Glenn Reynolds pointed out an interesting discussion over at Heretical Ideas: are Asimov’s Three Laws of Robotics moral?

I started off writing a comment of my own but it rapidly grew to the point at which it really ‘wanted’ to be a Samizdata article in its own right. I feel I have some standing to speak on this topic because I actually have the creds. In short, Dr. Herbert Simon, the father of AI, was my grad school mentor and I’ve worked for the CMU Robotics Institute as a member of the research staff.
I think you have to explore the reasons for building sentient ‘robots’ in the first place. In the time frame of RUR, Campbell and Asimov, it was an industrial world. Thousands, even tens of thousands of human workers crawled through the bowels of miles long steel mills and their like. In that environment the concept of a legged, sentient but not too smart worker-bot seemed quite reasonable.

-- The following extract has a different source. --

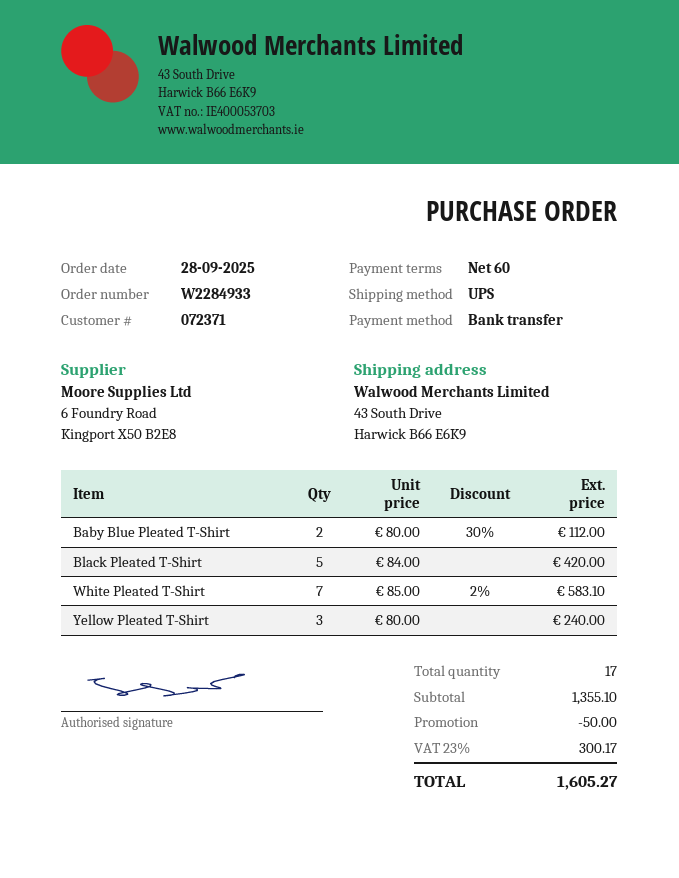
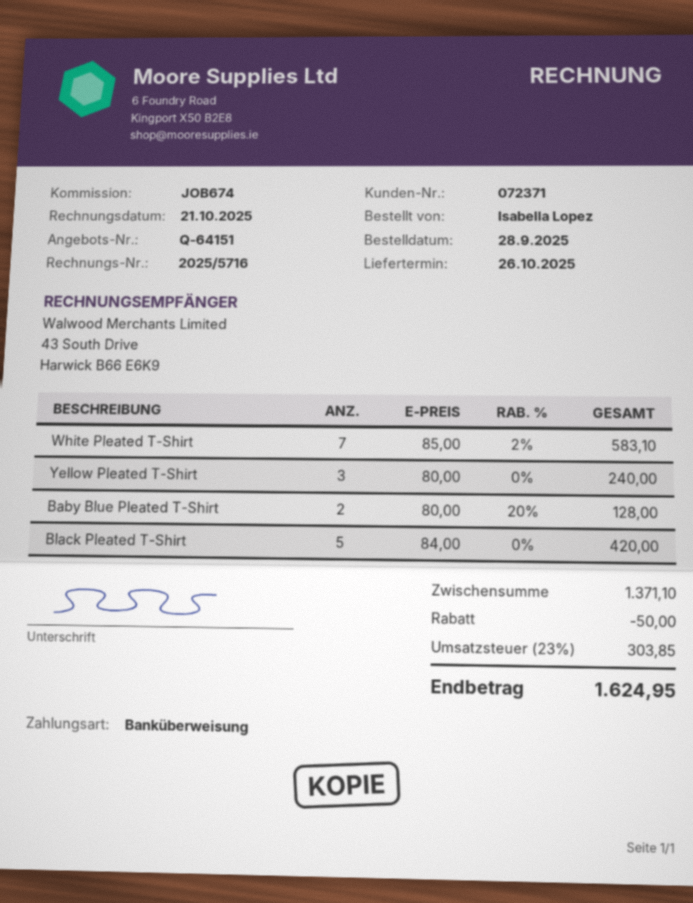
Baby Blue Pleated T-Shirt: 2 x 80.00 - 30% = 112.00 -> 2 x 80.00 - 20% = 128.00
subtotal: 1355.10 -> 1371.10
tax: 23% = 300.17 -> 23% = 303.85
total: 1605.27 -> 1624.95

Things have changed. We already have the robots of that earlier day. We redesigned the entire manufacturing process around them. It turned out they didn’t need much in the way of intelligence to carry out their production line jobs. The “dark satanic mills” are pretty much gone, as are the armies of semi-expendable labourers.

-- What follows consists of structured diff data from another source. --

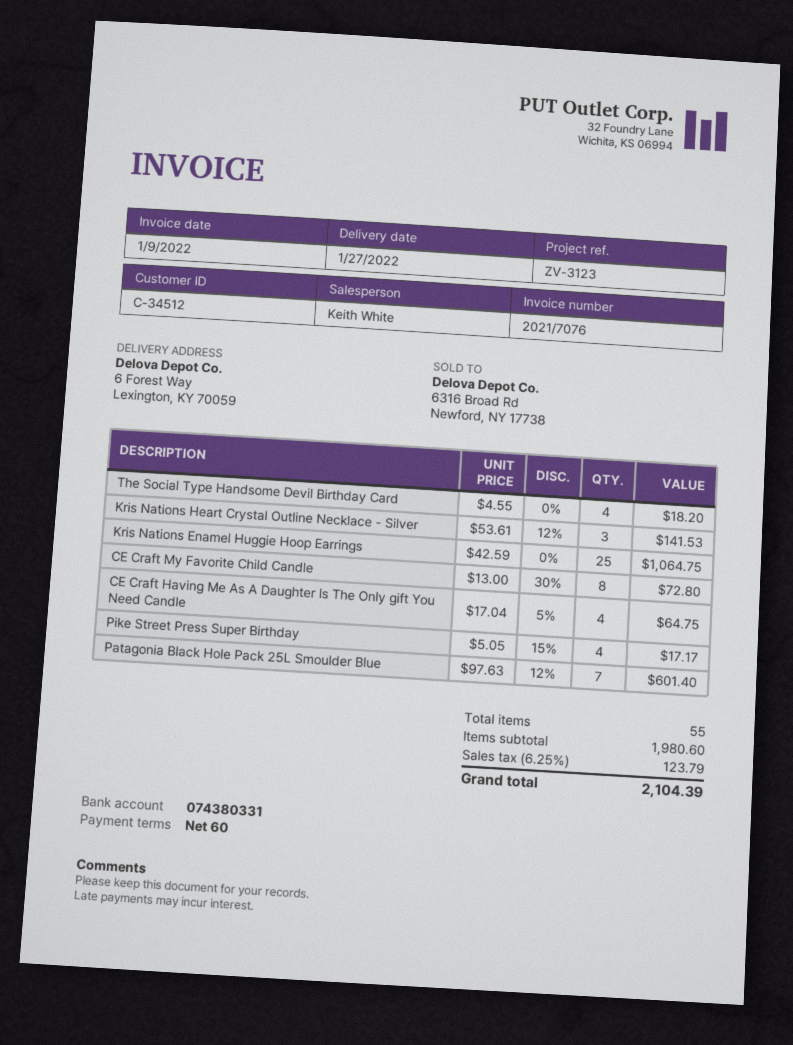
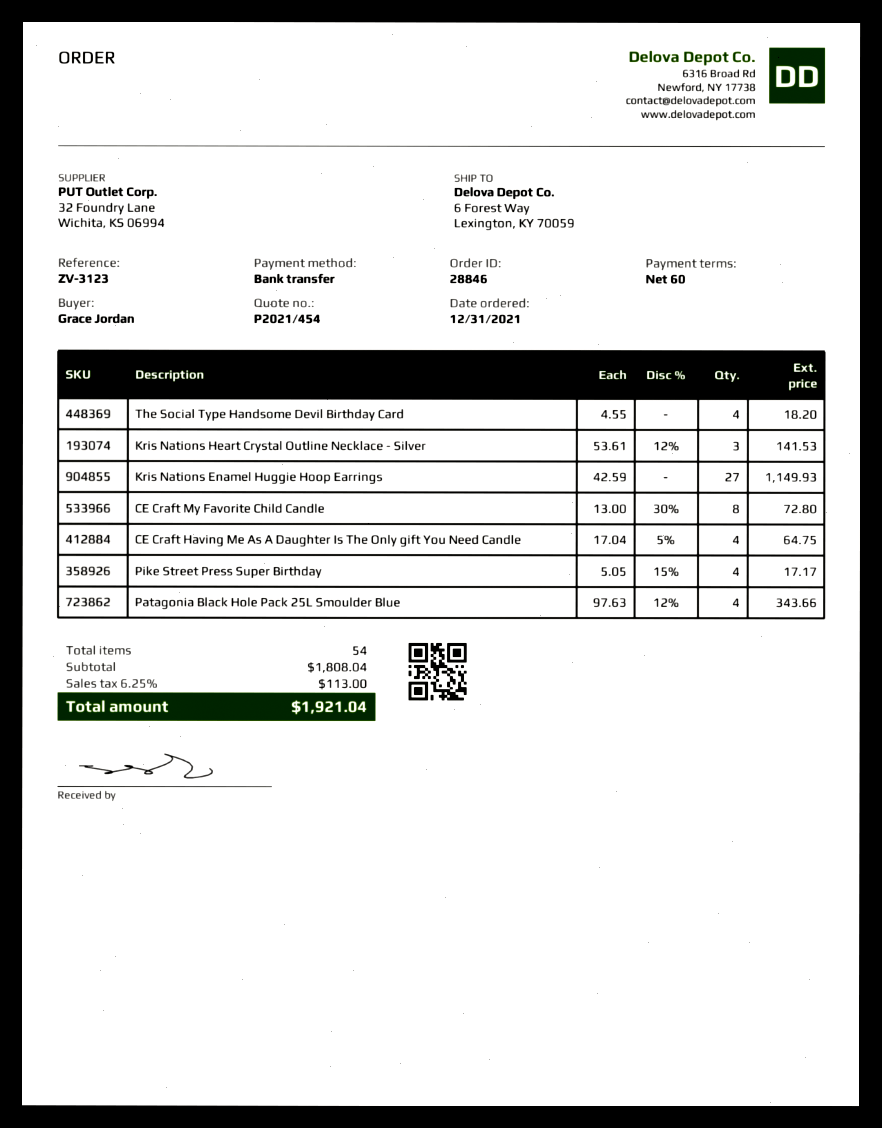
Kris Nations Enamel Huggie Hoop Earrings: 25 x 42.59 = 1064.75 -> 27 x 42.59 = 1149.93
Patagonia Black Hole Pack 25L Smoulder Blue: 7 x 97.63 - 12% = 601.40 -> 4 x 97.63 - 12% = 343.66
total quantity: 55 -> 54
subtotal: 1980.60 -> 1808.04
tax: 6.25% = 123.79 -> 6.25% = 113.00
total: 2104.39 -> 1921.04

Production doesn’t require much intelligence at the business end now, and if we develop molecular manufacturing the factory as we know it changes rather drastically yet again. The work becomes repetitive production line work (or auto-catalysis) at a scale far beneath that of human-scale legged robots. There will be “just enough” intelligence built into processes to do the job and no more.

A bit more generous ‘smarts’ will be required for robotic personal transport. Researchers have been coming along reasonably well on that task over the last few decades. We’re a long way forward from a mobile teacart wheeling down the halls of Wein or ALVAN driving up Flagstaff Hill at 2mph. You don’t need a Shakespeare to drive down a road and avoid collisions. Some rather lowly animals manage to do this despite having only a handful of neurons to focus on the job.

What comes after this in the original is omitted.